Monday's ruling comes three days after San Francisco health officials
started issuing photo ID cards to marijuana users who had their doctors'
approval.
A day earlier, a UC-San Francisco professor's study released at the 13th
International AIDS Conference in South Africa found that marijuana did not
interfere with anti-retroviral drugs used against AIDS and suggested it was
effective against extreme weight loss associated with the disease.
"We applaud the wisdom of the courts and again call upon the federal
authorities to reschedule" marijuana, now classified under federal law as a
substance with no legitimate medical use, said Jeff Jones, executive
director of the Oakland cooperative.
The government has shown no such inclination, moving instead to close
marijuana clubs that sprang up after California voters passed Proposition
215 in November 1996. The initiative, adopted in varying forms by seven
other states, suspends state drug laws for patients whose doctors recommend
marijuana to ease pain, nausea or the side effects of potent medicines for
diseases that include AIDS and cancer.
Justice reviewing ruling
Justice Department spokeswoman Gretchen Michael said the department was
reviewing Breyer's ruling and had no comment. The department has until the
end of next week to decide whether to seek Supreme Court review of an
appellate ruling last September that was the basis of Breyer's decision.
Implementation may not be quick or simple. Following the language of the
9th U.S. Circuit Court of Appeals, Breyer said the cooperative could supply
marijuana to patients who showed a medical necessity - a serious condition,
threatening imminent harm, that has resisted all legal medicines but could
be improved by marijuana.
That is narrower than the Prop. 215 standards and will require Jones' staff
and medical advisors to screen the 2,500 members of the cooperative, which
halted marijuana distribution by court order in October 1998. Jones said
the review should take about a week and would probably leave somewhere
between 15 and 50 percent of the members eligible for marijuana.
The ruling also has a limited scope, shielding only the Oakland cooperative
and not a handful of patients and growers who have been turned down by
other federal judges in the past year when they tried to invoke a
"necessity" defense against federal criminal charges. Those defendants are
counting on the appeals court to apply its September ruling to their cases.

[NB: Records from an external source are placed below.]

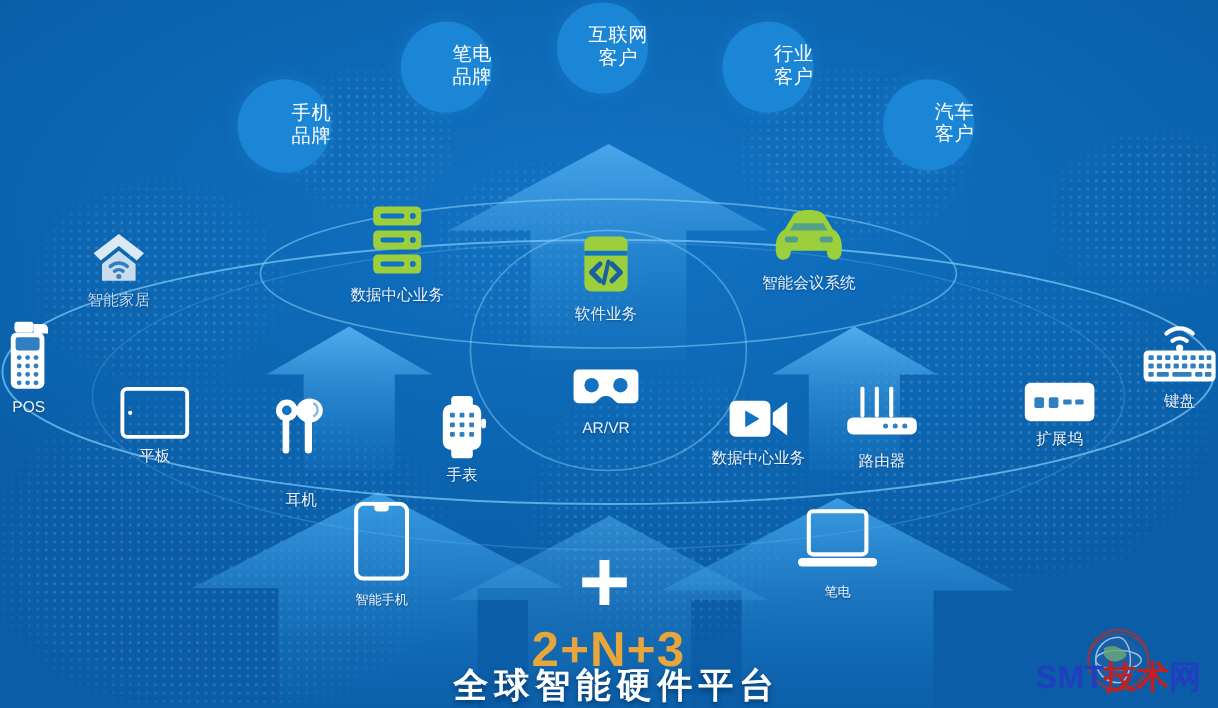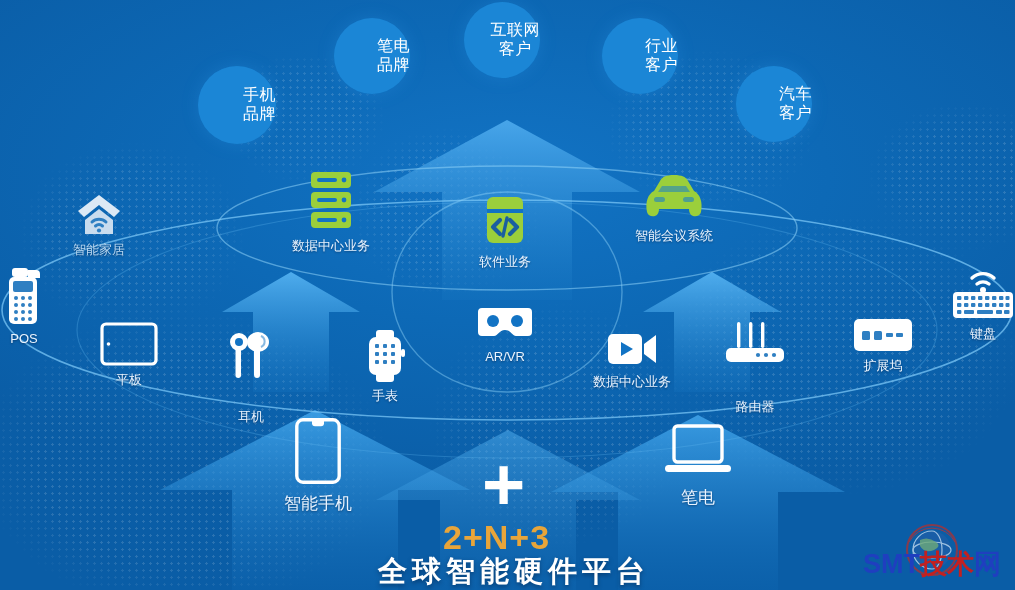--- a/index.html
+++ b/index.html
@@ -52,31 +52,31 @@
   }
   .bubble span{display:block;}
 
   
   .item{position:absolute;display:flex;flex-direction:column;align-items:center;}
   .item .ico{display:block;line-height:0;}
   .item .lbl{
     color:#eaf4ff;font-size:13px;margin-top:5px;white-space:nowrap;
     text-shadow:0 1px 2px rgba(0,20,50,.45);
   }
-  .item.big .lbl{font-size:17px;margin-top:8px;}
+  .item.big .lbl{font-size:11px;margin-top:8px;}
   .item.dim .lbl{color:#b9d8f2;}
 
   
   .plus{
     position:absolute;color:#ffffff;font-weight:bold;
     font-size:74px;line-height:1;letter-spacing:-2px;
   }
   .sub-2n3{
     position:absolute;color:#e8a53a;font-weight:bold;
-    font-size:34px;letter-spacing:1px;
+    font-size:41px;letter-spacing:1px;
   }
   .maintitle{
     position:absolute;color:#ffffff;font-weight:bold;
     font-size:29px;letter-spacing:5px;
     text-shadow:0 2px 4px rgba(0,25,60,.5);
   }
 
   
   .watermark{position:absolute;right:8px;bottom:4px;width:150px;height:66px;}
   .wm-text{
@@ -309,21 +309,21 @@
     <span class="ico">
       <svg width="52" height="40" viewBox="0 0 52 40">
         <rect x="2" y="6" width="34" height="30" rx="5" fill="#ffffff"></rect>
         <path d="M38,16 L50,7 L50,35 L38,26 Z" fill="#ffffff"></path>
         <path d="M15,14 L27,21 L15,28 Z" fill="#1273c4"></path>
       </svg>
     </span>
     <span class="lbl">数据中心业务</span>
   </div>
 
-  <div class="item" style="left:720px;top:322px;width:70px;gap:23px;">
+  <div class="item" style="left:700px;top:322px;width:70px;">
     <span class="ico">
       <svg width="62" height="48" viewBox="0 0 62 48">
         <rect x="13" y="0" width="3.4" height="26" rx="1.7" fill="#ffffff"></rect>
         <rect x="25" y="0" width="3.4" height="26" rx="1.7" fill="#ffffff"></rect>
         <rect x="37" y="0" width="3.4" height="26" rx="1.7" fill="#ffffff"></rect>
         <rect x="2" y="26" width="58" height="14" rx="5" fill="#ffffff"></rect>
         <g fill="#2f7fc2">
           <circle cx="34" cy="33" r="2.1"></circle>
             <circle cx="42" cy="33" r="2.1"></circle>
             <circle cx="50" cy="33" r="2.1"></circle>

But Breyer's decision was nevertheless a dramatic victory for sponsors of
Prop. 215 after more than three years of adversity in state and federal
courts.
"This is the first step toward getting it in pharmacies. . . . The genie's
out of the bottle and they never can put it back," said Dennis Peron,
author of Prop. 215 and founder of the Cannabis Buyers' Club in San Francisco.
The club, which predated the 1996 initiative, was closed by the courts, and
Peron now runs a farm in Lake County that distributes marijuana to about
150 patients.
Hallinan: Legal under 'federal law'
"It's a victory for everyone who voted for Prop. 215," said San Francisco
District Attorney Terence Hallinan. "Medical patients can now use marijuana
legally under federal law."
Breyer refused to carve out an exception for medical necessity in October
1998 when he granted the Justice Department's request for an injunction
prohibiting marijuana distribution at the Oakland cooperative and five
others in Northern California.
The Oakland organization quickly reopened as a hemp store and patient
counseling center, with the backing of city officials.
Last September, the appeals court told Breyer to reconsider and said
evidence offered by the cooperative and its patients, about the
effectiveness of marijuana and lack of a legal substitute, would support an
exception unless the government rebutted it.
Breyer invited a rebuttal at a hearing last Friday but was told by Justice
Department lawyer Mark
Quinlivan that he had nothing to add beyond the fact that Congress and
federal regulators considered marijuana medically worthless.
"The government has still not offered any evidence to rebut (the
cooperative's) evidence that cannabis is medically necessary for a group of
seriously ill patients," Breyer said in his order Monday.